The data:
--- START ---
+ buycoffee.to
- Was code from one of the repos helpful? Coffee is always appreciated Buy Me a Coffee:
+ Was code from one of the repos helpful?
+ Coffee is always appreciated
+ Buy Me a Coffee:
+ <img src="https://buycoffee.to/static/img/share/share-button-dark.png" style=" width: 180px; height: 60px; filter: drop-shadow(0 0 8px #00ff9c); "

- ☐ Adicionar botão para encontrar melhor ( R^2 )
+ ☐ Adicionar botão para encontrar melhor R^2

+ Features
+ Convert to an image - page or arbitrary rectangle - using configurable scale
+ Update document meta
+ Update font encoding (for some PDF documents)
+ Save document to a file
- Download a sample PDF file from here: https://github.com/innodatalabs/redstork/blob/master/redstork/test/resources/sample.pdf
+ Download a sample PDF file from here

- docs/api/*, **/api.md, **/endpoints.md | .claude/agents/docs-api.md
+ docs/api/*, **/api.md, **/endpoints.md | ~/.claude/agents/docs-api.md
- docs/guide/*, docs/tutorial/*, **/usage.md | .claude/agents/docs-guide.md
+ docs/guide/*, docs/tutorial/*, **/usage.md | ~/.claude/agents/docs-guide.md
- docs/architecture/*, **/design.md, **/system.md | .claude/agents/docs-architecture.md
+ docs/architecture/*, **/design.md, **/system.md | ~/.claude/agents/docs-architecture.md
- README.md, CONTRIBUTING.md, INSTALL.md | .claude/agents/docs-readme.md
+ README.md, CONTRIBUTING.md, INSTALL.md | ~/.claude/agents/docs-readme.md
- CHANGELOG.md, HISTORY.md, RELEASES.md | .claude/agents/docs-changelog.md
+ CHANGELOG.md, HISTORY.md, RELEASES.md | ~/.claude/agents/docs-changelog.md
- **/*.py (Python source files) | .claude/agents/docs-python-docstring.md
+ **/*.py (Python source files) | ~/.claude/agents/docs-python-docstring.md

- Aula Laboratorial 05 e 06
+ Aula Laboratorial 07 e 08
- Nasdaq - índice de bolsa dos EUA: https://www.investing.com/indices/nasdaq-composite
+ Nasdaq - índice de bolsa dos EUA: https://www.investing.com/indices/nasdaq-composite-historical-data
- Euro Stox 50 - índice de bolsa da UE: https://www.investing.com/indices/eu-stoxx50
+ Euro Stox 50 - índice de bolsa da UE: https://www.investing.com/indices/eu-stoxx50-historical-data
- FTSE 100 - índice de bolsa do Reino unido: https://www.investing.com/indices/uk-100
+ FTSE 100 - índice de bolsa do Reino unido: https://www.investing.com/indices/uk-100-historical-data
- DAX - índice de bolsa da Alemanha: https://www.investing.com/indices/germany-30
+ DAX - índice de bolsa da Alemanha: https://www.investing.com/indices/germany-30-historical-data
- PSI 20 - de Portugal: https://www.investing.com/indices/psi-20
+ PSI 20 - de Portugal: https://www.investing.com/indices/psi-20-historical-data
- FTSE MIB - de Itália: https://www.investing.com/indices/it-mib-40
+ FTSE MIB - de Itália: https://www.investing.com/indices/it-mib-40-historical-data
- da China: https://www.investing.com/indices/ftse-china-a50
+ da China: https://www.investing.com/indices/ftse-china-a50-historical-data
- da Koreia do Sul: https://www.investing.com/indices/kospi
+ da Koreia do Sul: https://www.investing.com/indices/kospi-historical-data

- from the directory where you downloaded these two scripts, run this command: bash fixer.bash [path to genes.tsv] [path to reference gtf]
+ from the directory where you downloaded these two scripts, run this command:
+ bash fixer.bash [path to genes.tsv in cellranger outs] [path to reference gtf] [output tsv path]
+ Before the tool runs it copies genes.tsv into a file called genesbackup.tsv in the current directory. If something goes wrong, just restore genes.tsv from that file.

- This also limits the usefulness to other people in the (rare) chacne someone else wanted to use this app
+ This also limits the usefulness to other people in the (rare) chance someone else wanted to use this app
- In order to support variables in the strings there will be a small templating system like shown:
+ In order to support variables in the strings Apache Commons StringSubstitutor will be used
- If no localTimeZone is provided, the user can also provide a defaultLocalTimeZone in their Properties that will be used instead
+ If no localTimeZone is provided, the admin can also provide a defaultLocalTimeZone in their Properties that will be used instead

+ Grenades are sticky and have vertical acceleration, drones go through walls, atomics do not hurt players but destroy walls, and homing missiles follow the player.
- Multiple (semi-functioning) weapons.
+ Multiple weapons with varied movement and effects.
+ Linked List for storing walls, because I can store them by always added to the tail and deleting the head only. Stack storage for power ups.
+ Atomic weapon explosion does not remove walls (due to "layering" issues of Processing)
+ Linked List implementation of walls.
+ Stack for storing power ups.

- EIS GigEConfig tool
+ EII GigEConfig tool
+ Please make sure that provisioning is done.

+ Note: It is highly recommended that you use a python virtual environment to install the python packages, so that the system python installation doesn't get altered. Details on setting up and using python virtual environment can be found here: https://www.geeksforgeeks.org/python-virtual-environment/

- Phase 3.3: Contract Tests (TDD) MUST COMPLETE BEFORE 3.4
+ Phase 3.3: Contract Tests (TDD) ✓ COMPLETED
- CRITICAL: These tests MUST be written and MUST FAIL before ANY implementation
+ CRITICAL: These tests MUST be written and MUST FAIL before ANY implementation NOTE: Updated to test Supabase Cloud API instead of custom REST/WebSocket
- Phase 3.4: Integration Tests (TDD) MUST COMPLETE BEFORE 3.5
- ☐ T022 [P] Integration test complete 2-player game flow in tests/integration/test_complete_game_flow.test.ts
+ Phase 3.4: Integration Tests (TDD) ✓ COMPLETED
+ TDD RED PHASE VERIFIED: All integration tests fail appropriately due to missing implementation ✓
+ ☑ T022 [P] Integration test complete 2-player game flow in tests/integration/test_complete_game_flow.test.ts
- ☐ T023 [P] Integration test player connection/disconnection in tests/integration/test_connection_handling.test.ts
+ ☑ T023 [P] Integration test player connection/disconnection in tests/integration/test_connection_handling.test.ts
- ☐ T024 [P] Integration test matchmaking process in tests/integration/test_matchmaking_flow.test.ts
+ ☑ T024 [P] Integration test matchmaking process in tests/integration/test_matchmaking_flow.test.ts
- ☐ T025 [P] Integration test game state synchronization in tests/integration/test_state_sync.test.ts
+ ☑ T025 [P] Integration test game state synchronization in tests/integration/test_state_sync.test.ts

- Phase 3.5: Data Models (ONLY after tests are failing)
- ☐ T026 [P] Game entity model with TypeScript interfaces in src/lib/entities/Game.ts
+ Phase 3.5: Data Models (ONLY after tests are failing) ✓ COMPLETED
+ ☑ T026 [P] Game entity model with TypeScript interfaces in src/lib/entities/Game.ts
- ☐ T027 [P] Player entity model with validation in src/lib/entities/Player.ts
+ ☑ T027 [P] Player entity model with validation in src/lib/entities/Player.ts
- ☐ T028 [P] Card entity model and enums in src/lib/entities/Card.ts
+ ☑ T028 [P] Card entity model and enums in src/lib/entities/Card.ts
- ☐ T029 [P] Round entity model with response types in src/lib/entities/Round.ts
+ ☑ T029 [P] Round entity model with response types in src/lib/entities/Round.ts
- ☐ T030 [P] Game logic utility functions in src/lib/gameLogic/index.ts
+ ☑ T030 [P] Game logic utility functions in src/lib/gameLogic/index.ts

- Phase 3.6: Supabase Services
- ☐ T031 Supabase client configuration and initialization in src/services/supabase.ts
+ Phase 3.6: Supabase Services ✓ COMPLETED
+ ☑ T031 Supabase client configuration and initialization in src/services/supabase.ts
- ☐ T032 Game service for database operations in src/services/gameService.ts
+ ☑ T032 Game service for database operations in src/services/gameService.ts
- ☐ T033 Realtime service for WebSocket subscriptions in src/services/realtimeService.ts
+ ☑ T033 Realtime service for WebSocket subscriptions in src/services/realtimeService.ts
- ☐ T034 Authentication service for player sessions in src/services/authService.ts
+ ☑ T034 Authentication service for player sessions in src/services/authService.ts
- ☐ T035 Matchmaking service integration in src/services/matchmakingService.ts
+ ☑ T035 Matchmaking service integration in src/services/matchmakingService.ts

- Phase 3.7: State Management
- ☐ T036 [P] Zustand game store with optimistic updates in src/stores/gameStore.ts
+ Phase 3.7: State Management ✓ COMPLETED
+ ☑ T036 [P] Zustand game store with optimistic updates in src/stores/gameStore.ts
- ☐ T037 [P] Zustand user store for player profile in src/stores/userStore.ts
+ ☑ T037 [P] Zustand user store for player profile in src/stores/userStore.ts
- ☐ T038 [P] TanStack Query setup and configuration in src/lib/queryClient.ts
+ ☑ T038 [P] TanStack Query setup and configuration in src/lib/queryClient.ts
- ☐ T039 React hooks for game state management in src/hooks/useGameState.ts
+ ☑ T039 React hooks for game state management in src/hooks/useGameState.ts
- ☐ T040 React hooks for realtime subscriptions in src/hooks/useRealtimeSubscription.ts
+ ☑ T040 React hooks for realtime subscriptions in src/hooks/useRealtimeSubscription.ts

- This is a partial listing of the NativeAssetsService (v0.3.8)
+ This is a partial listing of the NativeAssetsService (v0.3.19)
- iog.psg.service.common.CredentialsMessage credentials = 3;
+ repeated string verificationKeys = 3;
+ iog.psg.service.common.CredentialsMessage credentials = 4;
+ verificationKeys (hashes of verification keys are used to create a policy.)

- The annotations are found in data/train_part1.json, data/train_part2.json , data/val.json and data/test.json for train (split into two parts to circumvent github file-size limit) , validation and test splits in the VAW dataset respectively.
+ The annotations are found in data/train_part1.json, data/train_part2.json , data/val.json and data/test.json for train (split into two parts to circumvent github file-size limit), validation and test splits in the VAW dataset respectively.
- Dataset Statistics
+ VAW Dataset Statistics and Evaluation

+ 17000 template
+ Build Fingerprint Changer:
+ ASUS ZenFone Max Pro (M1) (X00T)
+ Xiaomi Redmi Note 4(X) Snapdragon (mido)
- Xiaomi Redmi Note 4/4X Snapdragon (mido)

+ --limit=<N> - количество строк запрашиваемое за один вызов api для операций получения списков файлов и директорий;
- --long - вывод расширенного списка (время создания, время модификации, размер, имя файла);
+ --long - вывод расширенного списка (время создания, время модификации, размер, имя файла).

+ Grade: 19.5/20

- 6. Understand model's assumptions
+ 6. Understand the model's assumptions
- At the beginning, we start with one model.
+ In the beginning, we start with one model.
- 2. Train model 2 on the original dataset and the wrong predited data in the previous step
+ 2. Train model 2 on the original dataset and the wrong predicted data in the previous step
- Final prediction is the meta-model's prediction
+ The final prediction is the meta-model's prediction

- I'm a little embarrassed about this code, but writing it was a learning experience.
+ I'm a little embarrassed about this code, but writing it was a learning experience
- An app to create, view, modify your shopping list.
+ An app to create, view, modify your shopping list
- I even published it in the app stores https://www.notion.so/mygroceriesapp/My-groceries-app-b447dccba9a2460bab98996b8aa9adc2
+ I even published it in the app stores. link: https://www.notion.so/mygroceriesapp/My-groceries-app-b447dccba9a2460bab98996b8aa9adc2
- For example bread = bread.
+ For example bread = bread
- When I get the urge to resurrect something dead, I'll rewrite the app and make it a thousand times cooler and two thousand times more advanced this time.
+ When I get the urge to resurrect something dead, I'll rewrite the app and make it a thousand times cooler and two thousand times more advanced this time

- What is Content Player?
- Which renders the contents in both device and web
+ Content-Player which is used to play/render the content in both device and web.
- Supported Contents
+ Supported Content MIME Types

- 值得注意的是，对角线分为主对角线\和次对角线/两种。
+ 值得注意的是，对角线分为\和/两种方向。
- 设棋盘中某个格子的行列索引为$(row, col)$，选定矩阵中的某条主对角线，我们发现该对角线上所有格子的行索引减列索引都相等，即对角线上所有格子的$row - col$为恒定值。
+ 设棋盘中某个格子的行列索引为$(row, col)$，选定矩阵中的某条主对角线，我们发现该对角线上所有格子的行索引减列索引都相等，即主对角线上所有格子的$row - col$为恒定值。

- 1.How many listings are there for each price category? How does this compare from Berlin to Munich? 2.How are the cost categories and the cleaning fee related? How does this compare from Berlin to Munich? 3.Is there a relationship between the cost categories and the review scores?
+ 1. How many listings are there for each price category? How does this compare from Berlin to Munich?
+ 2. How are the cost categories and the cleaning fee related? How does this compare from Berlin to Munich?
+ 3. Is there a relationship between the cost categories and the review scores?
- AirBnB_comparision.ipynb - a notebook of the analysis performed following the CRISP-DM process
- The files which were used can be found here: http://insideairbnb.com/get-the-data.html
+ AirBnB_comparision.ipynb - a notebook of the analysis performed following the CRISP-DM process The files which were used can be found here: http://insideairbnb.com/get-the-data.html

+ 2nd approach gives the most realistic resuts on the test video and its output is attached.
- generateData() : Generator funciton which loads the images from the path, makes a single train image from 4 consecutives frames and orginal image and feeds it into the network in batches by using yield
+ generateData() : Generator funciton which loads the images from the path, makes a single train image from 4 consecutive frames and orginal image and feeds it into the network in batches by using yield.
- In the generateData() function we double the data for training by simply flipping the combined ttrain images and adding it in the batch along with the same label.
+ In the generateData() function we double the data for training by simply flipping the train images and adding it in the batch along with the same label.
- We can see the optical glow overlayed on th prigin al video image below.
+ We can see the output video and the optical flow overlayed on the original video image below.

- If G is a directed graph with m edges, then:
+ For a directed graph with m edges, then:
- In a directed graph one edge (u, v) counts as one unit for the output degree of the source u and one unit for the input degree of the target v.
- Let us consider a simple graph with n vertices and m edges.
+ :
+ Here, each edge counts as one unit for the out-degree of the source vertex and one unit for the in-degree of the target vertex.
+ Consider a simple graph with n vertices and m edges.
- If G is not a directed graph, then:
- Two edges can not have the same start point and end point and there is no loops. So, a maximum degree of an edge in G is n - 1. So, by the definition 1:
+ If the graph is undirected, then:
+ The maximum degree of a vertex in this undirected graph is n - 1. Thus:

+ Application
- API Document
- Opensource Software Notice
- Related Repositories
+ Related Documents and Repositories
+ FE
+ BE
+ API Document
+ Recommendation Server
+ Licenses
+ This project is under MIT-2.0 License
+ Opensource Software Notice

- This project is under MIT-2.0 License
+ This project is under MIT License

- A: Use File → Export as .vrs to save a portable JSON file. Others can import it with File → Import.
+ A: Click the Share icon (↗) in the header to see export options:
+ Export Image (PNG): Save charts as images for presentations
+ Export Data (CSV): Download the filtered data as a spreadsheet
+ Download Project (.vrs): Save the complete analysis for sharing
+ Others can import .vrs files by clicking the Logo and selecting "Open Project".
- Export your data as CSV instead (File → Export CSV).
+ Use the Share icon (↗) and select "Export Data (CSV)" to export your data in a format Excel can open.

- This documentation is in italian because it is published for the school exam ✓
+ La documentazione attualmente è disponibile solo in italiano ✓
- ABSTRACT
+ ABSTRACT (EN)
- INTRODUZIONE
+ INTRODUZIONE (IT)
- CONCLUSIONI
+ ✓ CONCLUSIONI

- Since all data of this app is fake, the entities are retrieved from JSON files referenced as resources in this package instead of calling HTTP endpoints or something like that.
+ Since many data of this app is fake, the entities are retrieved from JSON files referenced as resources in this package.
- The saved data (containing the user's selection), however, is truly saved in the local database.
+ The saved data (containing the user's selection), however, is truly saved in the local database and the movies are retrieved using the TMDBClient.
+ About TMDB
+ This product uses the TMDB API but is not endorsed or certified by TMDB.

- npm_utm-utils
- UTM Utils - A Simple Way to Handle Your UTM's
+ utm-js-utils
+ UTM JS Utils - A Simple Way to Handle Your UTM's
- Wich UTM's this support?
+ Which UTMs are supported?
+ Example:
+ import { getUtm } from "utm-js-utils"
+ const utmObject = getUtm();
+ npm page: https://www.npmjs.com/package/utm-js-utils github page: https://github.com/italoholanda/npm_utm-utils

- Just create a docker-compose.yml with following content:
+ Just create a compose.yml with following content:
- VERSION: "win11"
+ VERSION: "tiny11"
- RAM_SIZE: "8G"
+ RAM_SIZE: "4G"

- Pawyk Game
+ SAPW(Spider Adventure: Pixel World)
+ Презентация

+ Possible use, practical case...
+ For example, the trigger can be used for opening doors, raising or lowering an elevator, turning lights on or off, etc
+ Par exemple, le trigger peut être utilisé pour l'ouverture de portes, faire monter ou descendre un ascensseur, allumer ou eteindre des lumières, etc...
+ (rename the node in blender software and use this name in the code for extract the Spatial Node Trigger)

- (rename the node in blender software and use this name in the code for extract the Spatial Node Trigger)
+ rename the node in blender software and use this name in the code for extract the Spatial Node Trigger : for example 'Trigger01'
--- END ---
What is required:
Look through the material above and print exactly the lines from the one containing "- This also" to the one containing "provided, the admin", both included, and nothing more.

Result of the task:
- This also limits the usefulness to other people in the (rare) chacne someone else wanted to use this app
+ This also limits the usefulness to other people in the (rare) chance someone else wanted to use this app
- In order to support variables in the strings there will be a small templating system like shown:
+ In order to support variables in the strings Apache Commons StringSubstitutor will be used
- If no localTimeZone is provided, the user can also provide a defaultLocalTimeZone in their Properties that will be used instead
+ If no localTimeZone is provided, the admin can also provide a defaultLocalTimeZone in their Properties that will be used instead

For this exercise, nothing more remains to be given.